Il sostegno di Tel Aviv ad al-Qaida ha molto senso se si accetta il fatto che sia gli Stati Uniti che Israele, sfruttano la presenza di al-Qaida in una determinata regione come pretesto per l’intervento militare, sia che tali militanti si battano dalla loro stessa parte, come in Libia e Siria, o dalla parte opposta come in Mali.
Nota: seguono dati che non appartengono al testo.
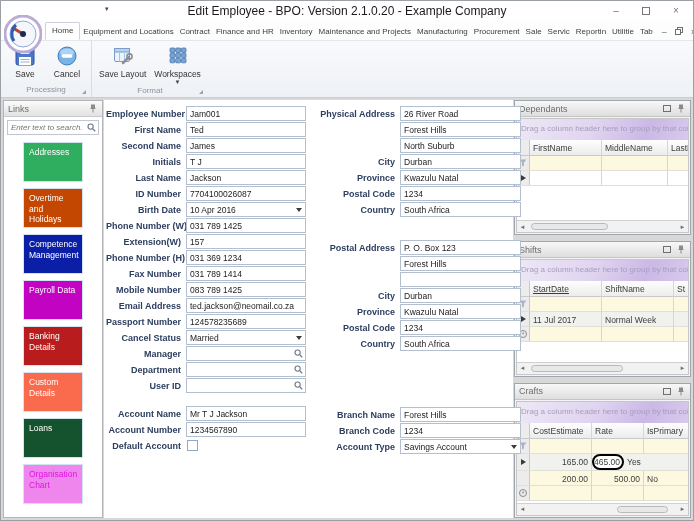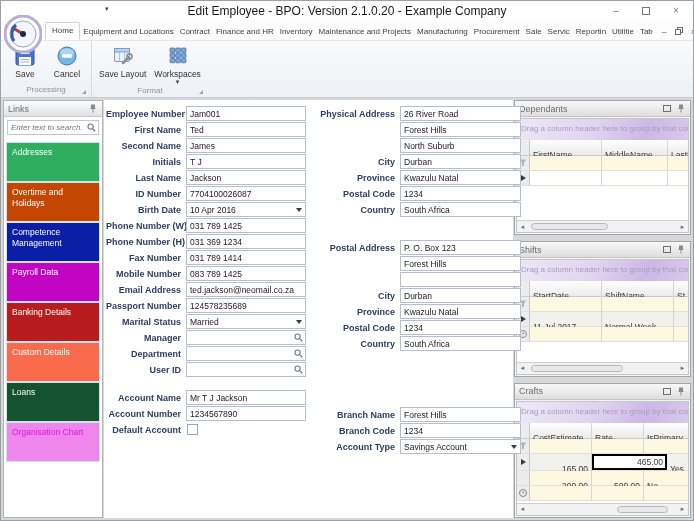--- a/index.html
+++ b/index.html
@@ -36,21 +36,21 @@
   .launcher { position:absolute; right:2px; bottom:3px; width:0; height:0; border-left:4px solid transparent; border-bottom:4px solid #9aa2ab; }
 
   
   .content { position:absolute; top:97px; left:0; right:0; bottom:0; background:#d8d8d8; display:flex; }
 
   
   .sidebar { width:100px; margin:2px 1px 2px 2px; background:#fff; border:1px solid #b4b4b4; display:flex; flex-direction:column; }
   .sb-header { height:16px; background:linear-gradient(#fbfbfb,#e2e2e2); border-bottom:1px solid #c9c9c9; display:flex; align-items:center; justify-content:space-between; padding:0 4px; font-size:9px; color:#6d6d6d; }
   .sb-search { margin:3px 3px 2px; height:15px; border:1px solid #c0c7d1; display:flex; align-items:center; background:#fff; }
   .sb-search input { flex:1; min-width:0; border:0; outline:none; font-size:8px; font-style:italic; color:#8a8a8a; padding:0 3px; font-family:"Liberation Sans",sans-serif; }
-  .tiles { padding:5px 2px; display:flex; flex-direction:column; overflow:hidden; }
+  .tiles { padding:5px 19px; display:flex; flex-direction:column; gap:6px; overflow:hidden; }
   .tile { height:40px; padding:4px 5px; font-size:8.5px; line-height:1.25; border:1px solid #cfe4f0; cursor:pointer; }
 
   
   .formarea { width:409px; margin:2px 0; background:#fff; position:relative; font-size:9px; }
   .fcol { position:absolute; top:6px; }
   .fcol1 { left:2px; width:200px; }
   .fcol2 { left:216px; width:201px; }
   .frow { display:flex; align-items:center; height:15px; margin-bottom:1px; }
   .flabel { width:80px; text-align:right; font-weight:bold; color:#2d3e5f; padding-right:5px; white-space:nowrap; font-size:9px; }
   .fctl { flex:1; height:15px; border:1px solid #b3bfcf; background:#fff; display:flex; align-items:center; overflow:hidden; }
@@ -64,21 +64,21 @@
   
   .panelcol { flex:1; margin:2px 2px 2px 1px; display:flex; flex-direction:column; gap:6px; min-width:0; }
   .dockpanel { flex:1; border:1px solid #a0a6ad; background:#f4f4f4; display:flex; flex-direction:column; min-height:0; }
   .dp-header { height:16px; background:linear-gradient(#f8f8f8,#dedede); border-bottom:1px solid #c4c4c4; display:flex; align-items:center; padding:0 4px; font-size:9px; color:#6d6d6d; flex:none; }
   .dp-btns { margin-left:auto; display:flex; gap:4px; align-items:center; }
   .dp-btn { display:flex; align-items:center; justify-content:center; width:10px; height:10px; }
   .grid { flex:1; display:flex; flex-direction:column; margin:1px; border:1px solid #c6c6c6; background:#fff; min-height:0; overflow:hidden; }
   .drag-area { height:21px; background:linear-gradient(115deg,#ede8f6 0%,#e0d4f0 45%,#cbb8e6 75%,#d8c9ec 100%); color:#a79dbd; font-size:8px; padding:5px 4px 0; white-space:nowrap; overflow:hidden; flex:none; }
   .ghdr,.grow { display:flex; flex:none; }
   .ghdr { height:16px; background:linear-gradient(#fefefe,#ececec); border-bottom:1px solid #c9c9c9; }
-  .gcell { padding:15px 3px; font-size:8.5px; color:#3c3c3c; border-right:1px solid #d6d6d6; overflow:hidden; white-space:nowrap; display:flex; align-items:center; }
+  .gcell { padding:8px 3px; font-size:8.5px; color:#3c3c3c; border-right:1px solid #d6d6d6; overflow:hidden; white-space:nowrap; display:flex; align-items:center; }
   .ind { width:13px; flex:none; background:#ececec; border-right:1px solid #c9c9c9; display:flex; align-items:center; justify-content:center; }
   .grow { height:15px; border-bottom:1px solid #e2e0d4; }
   .filter-row,.new-row { background:#fdf9e1; }
   .data-row { background:#fdf9e1; color:#4a4a3a; }
   .data-row.focused { background:#f1f1ee; }
   .num { justify-content:flex-end; }
   .focus-cell { border:2px solid #000 !important; background:#fff; padding:0 2px; }
   .gfill { flex:1; background:#fff; }
   .arrow-cur { width:0; height:0; border-top:3px solid transparent; border-bottom:3px solid transparent; border-left:5px solid #3a3a3a; }
   .newrow-ico { width:8px; height:8px; border:1px solid #8a8a8a; border-radius:50%; color:#8a8a8a; font-size:7px; line-height:7px; text-align:center; }
@@ -296,20 +296,26 @@
               </span>
             </span>
           </div>
         <div class="frow">
             <span class="flabel">Phone Number (W)</span>
             <span class="fctl">
               <input value="031 789 1425" style="">
             </span>
           </div>
         <div class="frow">
+            <span class="flabel">Extension(W)</span>
+            <span class="fctl">
+              <input value="157" style="">
+            </span>
+          </div>
+        <div class="frow">
             <span class="flabel">Phone Number (H)</span>
             <span class="fctl">
               <input value="031 369 1234" style="">
             </span>
           </div>
         <div class="frow">
             <span class="flabel">Fax Number</span>
             <span class="fctl">
               <input value="031 789 1414" style="">
             </span>
@@ -326,21 +332,21 @@
               <input value="ted.jackson@neomail.co.za" style="">
             </span>
           </div>
         <div class="frow">
             <span class="flabel">Passport Number</span>
             <span class="fctl">
               <input value="124578235689" style="">
             </span>
           </div>
         <div class="frow">
-            <span class="flabel">Marital Status</span>
+            <span class="flabel">Cancel Status</span>
             <span class="fctl">
               <input value="Married" style="">
               <span class="combo-arrow">
                 <i></i>
               </span>
             </span>
           </div>
         <div class="frow">
             <span class="flabel">Manager</span>
             <span class="fctl">
@@ -666,21 +672,21 @@
               <span class="gcell" style="width:52px;"></span>
               <span class="gcell" style="flex:1;border-right:0;"></span>
           </div>
           <div class="grow data-row focused" style="height:17px;">
             <span class="ind">
                 <i class="arrow-cur"></i>
               </span>
             <span class="gcell num" style="width:62px;">
                 <span class="cellval">165.00</span>
               </span>
-            <span class="gcell num focus-cell" style="width:75px;">
+            <span class="gcell num focus-cell" style="width:32px;border-radius:8px;">
                 <span class="cellval">465.00</span>
               </span>
             <span class="gcell" style="flex:1;border-right:0;">
                 <span class="cellval">Yes</span>
               </span>
           </div>
           <div class="grow data-row">
             <span class="ind"></span>
             <span class="gcell num" style="width:62px;">
                 <span class="cellval">200.00</span>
Stati Uniti e Israele hanno anche armato e finanziato per anni i gruppi di al-Qaida affiliati in Iran, per compiervi attentati e omicidi.
Le potenze della NATO hanno anche apertamente armato e finanziato il Gruppo libico dei combattenti islamici, affiliato ad al-Qaida, per rovesciare il colonnello Gheddafi nel 2011, una politica che contribuì direttamente all’assalto alla missione diplomatica di Bengasi (che probabilmente era una copertura per il traffico di armi clandestino verso i ribelli siriani). È stato inoltre recentemente rivelato che il Dipartimento di Stato ha arruolato dei militanti filo-al-Qaida per “difendere” la missione diplomatica di Bengasi, che fu poi attaccata. I funzionari del Dipartimento di Stato che bloccarono i tentativi per aiutare gli statunitensi sotto attacco, in seguito hanno cercarono di nascondere il coinvolgimento di al-Qaida nell’attacco. Non solo Israele supporta i ribelli di al-Qaida in Siria, ma nel 2002 Israele fu colto in flagrante mentre effettivamente creava un gruppo di al-Qaida per giustificare gli attacchi contro i palestinesi nella Striscia di Gaza.
La narrativa occidentale sulla Siria, secondo cui la lotta contro Assad è una rivolta organica dei siriani oppressi, è stata completamente screditata, nonostante i migliori sforzi dei media dell’establishment per mantenere tale mito. Ora diventa evidente che Stati Uniti, Regno Unito e Israele sostengono direttamente i terroristi di al-Qaida, al fine di avere il cambio di regime a lungo pianificato, mentre le potenze della NATO si agitano per armare i ribelli prima che i loro ultimi brandelli di legittimità siano fatti a pezzi.